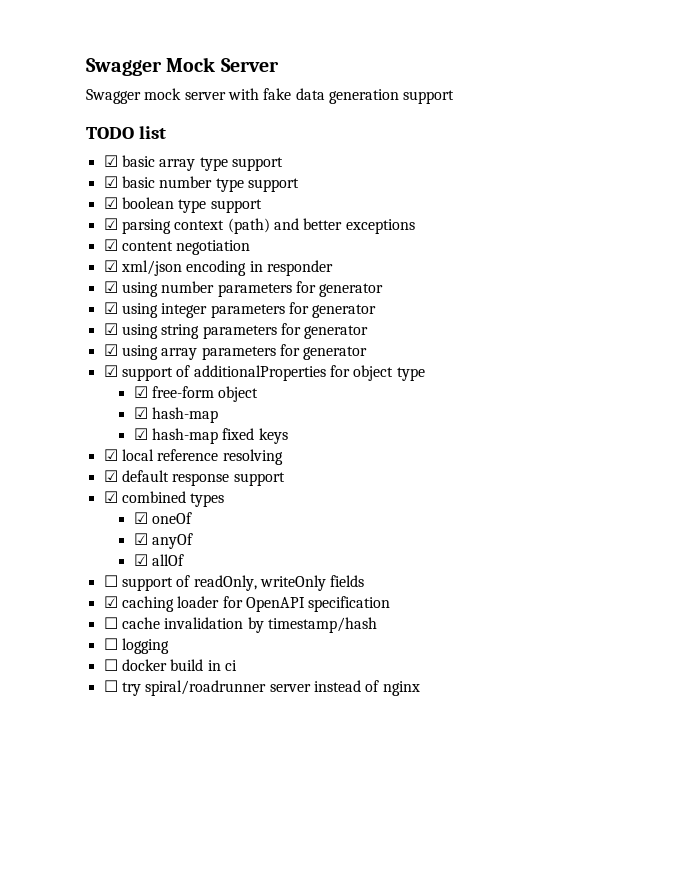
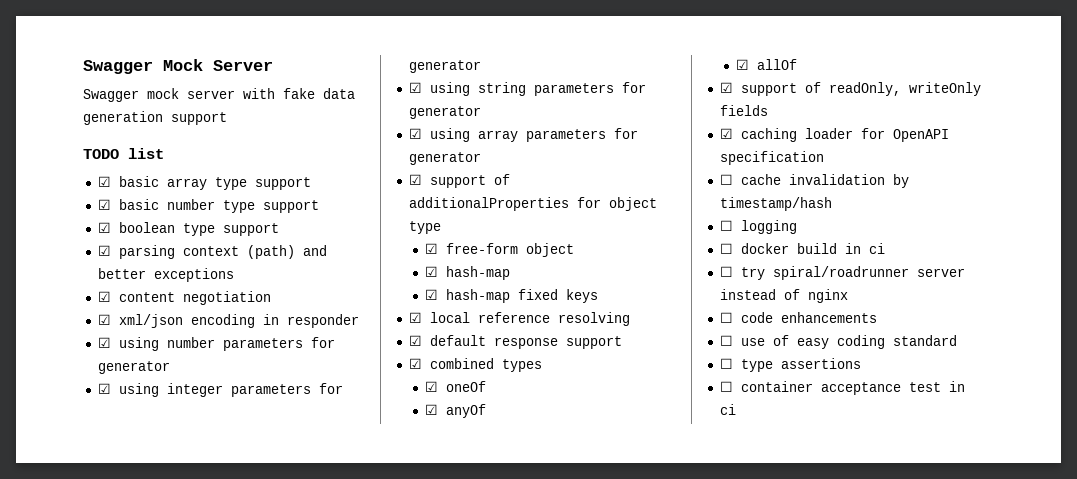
- ☐ support of readOnly, writeOnly fields
+ ☑ support of readOnly, writeOnly fields
+ ☐ code enhancements
+ ☐ use of easy coding standard
+ ☐ type assertions
+ ☐ container acceptance test in ci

Instructions to follow:
All lines in the preceding records that hold the word "support" need to be copied.

Solved exercise:
- ☐ support of readOnly, writeOnly fields
+ ☑ support of readOnly, writeOnly fields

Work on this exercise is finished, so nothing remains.